What is the National Firefighter Registry for Cancer?
In 2018, with broad support from several fire service organizations including the IAFF, Congress passed the Firefighter Cancer Registry Act, which directed NIOSH to develop a registry to study cancer among fire fighters. Research shows that fire fighters have a greater risk of some types of cancer due to their exposure to smoke and hazardous chemicals on the fireground. These studies primarily focused on fire fighters employed decades ago at just a few large fire departments. Many of these studies also did not include volunteer fire fighters or enough women or non-white fire fighters to draw conclusions about their cancer risk. Only a few studies examined the relationship between the number of fire responses and cancer risk and no studies considered exposures from major events, disasters, or emerging hazards. These gaps in data are why the registry was created; the data will help researchers gain a better understanding of cancer in the fire service.
Capt. Kenny Fent, Ph.D., CIH, manager of the Firefighter Health Program at the National Institute for Occupational Safety and Health (NIOSH), fact-checks common misconceptions about the program.
“”i am not eligible to sign up for the national firefighter registry.”
Fact: According to Fent, all U.S. fire fighters, with or without cancer, no matter their length of service, qualify. This includes active, former, and retired fire fighters, as well as career, paid-on-call, volunteer, structural, wildland, industrial, military, instructors, and fire investigators.
“Registering for the National Firefighter Registry for Cancer takes too long.”
Fact: Fent says the time involved in registering can largely depend on the length of the person’s career in the fire service.
To get started, Fent says fire fighters can visit the NFR website on a personal computer or smartphone and create a Login.gov account (or sign in if they already have one). They will then be redirected to the NFR enrollment site, where they can follow the on-screen prompts. After completing the informed consent and user profile, participants will receive an NFR participant number, which can typically take 5 to 10 minutes.
The remainder of the enrollment questionnaire, which includes questions on demographics, work history, health history, and lifestyle, can take an additional 20 minutes. However, it’s possible to log off at any time and resume where you left off.
Fent notes that fire fighters may be called away at a moment’s notice. If possible, he says it’s important to complete the demographics section before logging out. Completing all questions up to and including the demographics section allows NIOSH to track and retrieve cancer diagnosis information if a fire fighter develops cancer—even 30 years down the road.
If the questionnaire is not completed in one sitting, participants will receive reminders via email or text message. Fent says the work history section is detailed, but it is also one of the most important parts of the questionnaire for understanding how fire fighters’ work and exposures relate to cancer risk.
For more helpful guidance, visit the tip sheet here.
“My personal information won’t be kept confidential.”
Fact: According to Fent, privacy and data security are top priorities for the NFR. Fire fighters join the NFR through a secure website using multi-factor authentication and fire fighter data is stored securely with multiple layers of encryption. Fire fighters’ information is kept confidential and only accessible to NIOSH researchers. Fire fighters can watch this short video to learn more about how NIOSH will protect their data.
Fent says the data in the NFR is used to evaluate fire fighters’ risk of cancer and better understand the workplace factors associated with that risk.
“I don’t see the benefits of participating.”
Fact: Fent says with broad participation across the fire service over time, the NFR program will be able to evaluate the risk of many different types of cancers in fire fighters, including rare forms of cancer and cancers that mainly impact women. The NFR may reveal cancer risks not previously identified in fire fighters. It can also evaluate how the risk of those cancers varies by different factors, like fire service specialty area, race and ethnicity, and regions of the country, and whether the adoption of control interventions helps to lessen the risk. He says the information is valuable for informing new policies or procedures aimed at protecting fire fighters from cancer.
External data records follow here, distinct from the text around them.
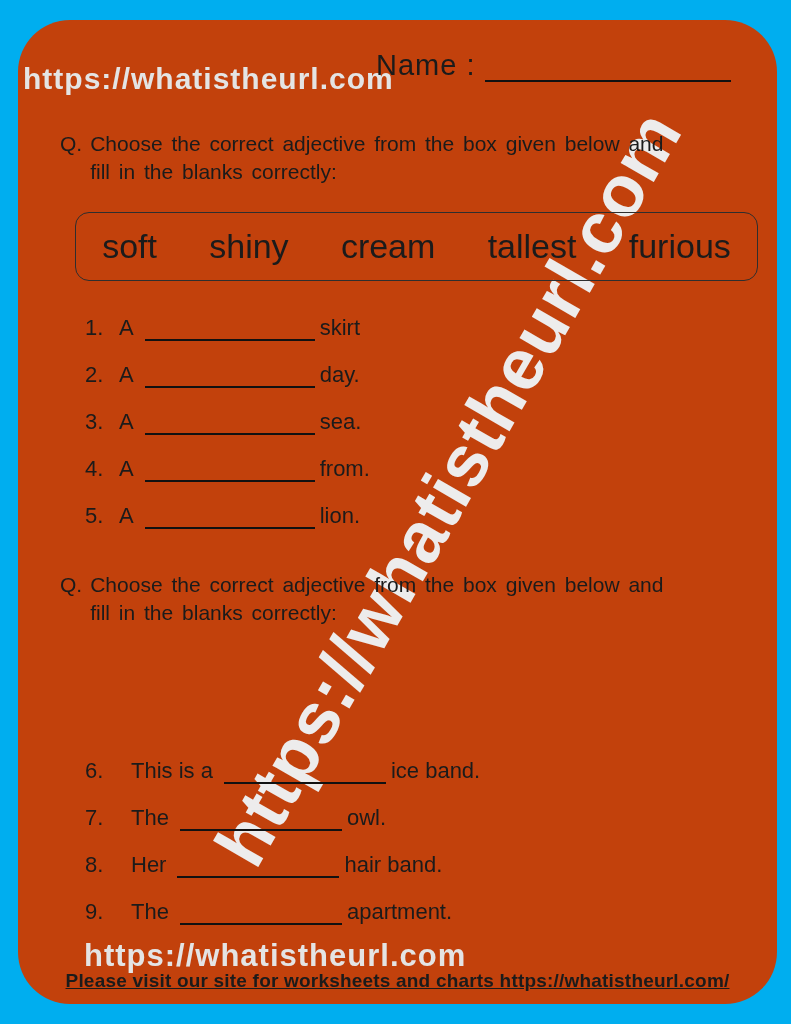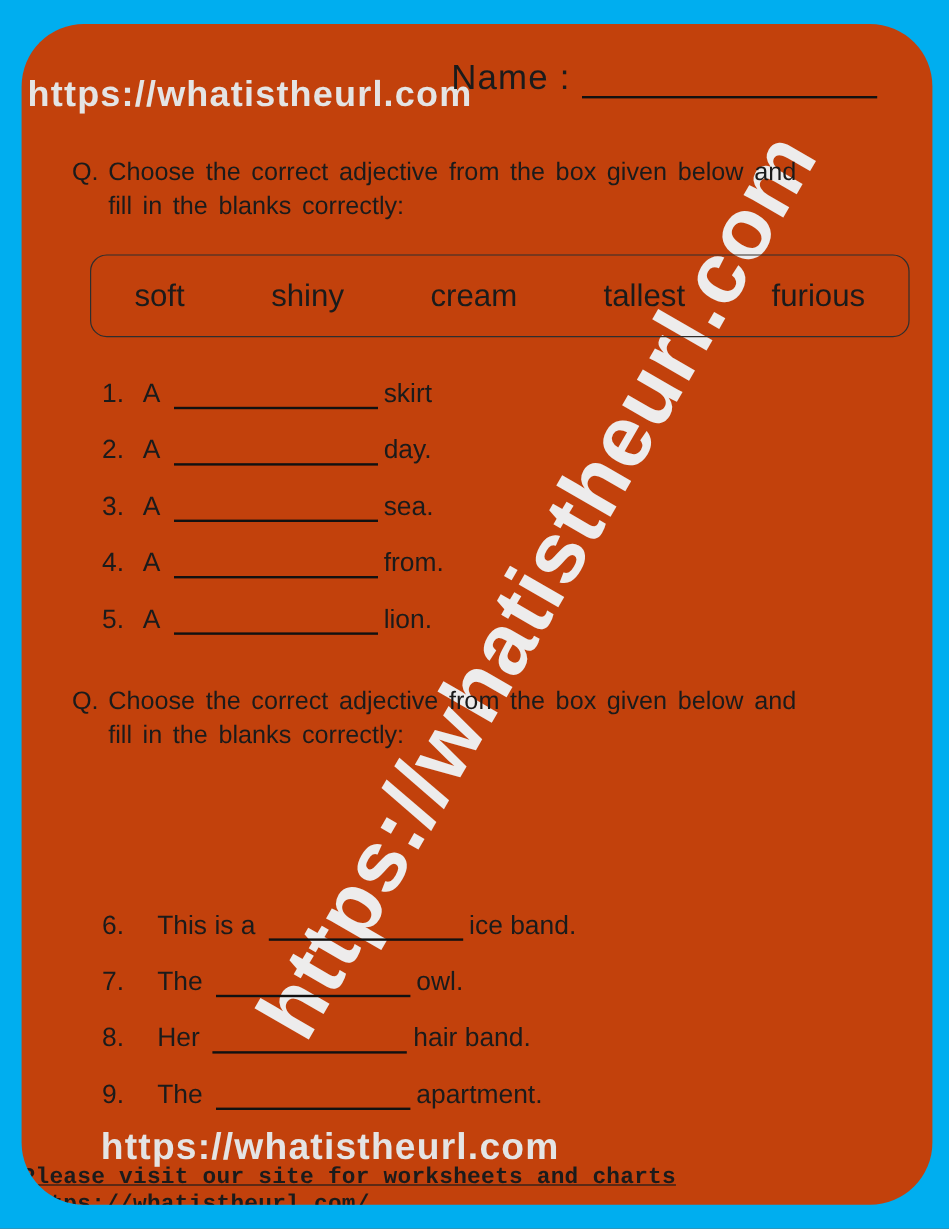--- a/index.html
+++ b/index.html
@@ -79,21 +79,21 @@
   
   .wordbox {
     position: absolute;
     left: 57px;
     width: 683px;
     border: 1.5px solid #2e2e2e;
     border-radius: 14px;
     display: flex;
     justify-content: space-around;
     align-items: center;
-    font-size: 26px;
+    font-size: 34px;
     z-index: 1;
     background: transparent;
   }
   .box1 { top: 192px; height: 69px; }
   .box2 { top: 630px; height: 68px; }
 
   
   .items {
     position: absolute;
     left: 67px;
@@ -119,26 +119,26 @@
   }
   .items1 .blank { width: 170px; }
   .items2 .blank { width: 162px; }
   .item .post { margin-left: 5px; }
 
   
   .footer {
     position: absolute;
     left: 0; right: 0;
     top: 950px;
+    text-align: center;
     font-size: 19px;
     font-weight: bold;
     text-decoration: underline;
     z-index: 1;
     letter-spacing: 0.2px;
-    font-family: Liberation Mono, monospace;
   }
 </style>
 </head>
 <body>
 
 <div class="card">
 
   <div class="wm wm-top">https://whatistheurl.com</div>
   <div class="wm wm-diag">https://whatistheurl.com</div>
   <div class="wm wm-bottom">https://whatistheurl.com</div>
Fent says feedback shows the enrollment process is useful as it covers work history, exposure controls, and healthy behaviors. This often highlights the importance of documenting exposures, adopting control measures, and getting annual physicals. Some participants have been prompted to seek medical evaluations, leading to early cancer detection.
“I’ve already participated in a state-level initiative, so I don’t need to join the National firefighter registry.”
Fact: According to Fent, state cancer registries do not collect detailed and complete occupational information. NIOSH will collect detailed occupational information from NFR participants to match with past or future cancer diagnosis information by linking data with state cancer registry records periodically over time. This linked data will allow NIOSH to identify and study new cancer diagnoses among NFR participants for years to come.
A few states have created fire fighter cancer registries. Those registries have largely focused on capturing cancer cases among fire fighters in those states, but most do not capture information from those without cancer. Fent says NIOSH will use the NFR for cancer to collect occupational information from both fire fighters with and without cancer to evaluate why some might develop cancer and others do not.
He says combining information from fire fighters across the U.S. will help researchers better understand cancer and its risk factors in the fire service, which could ultimately help reduce cancer among fire fighters for generations to come.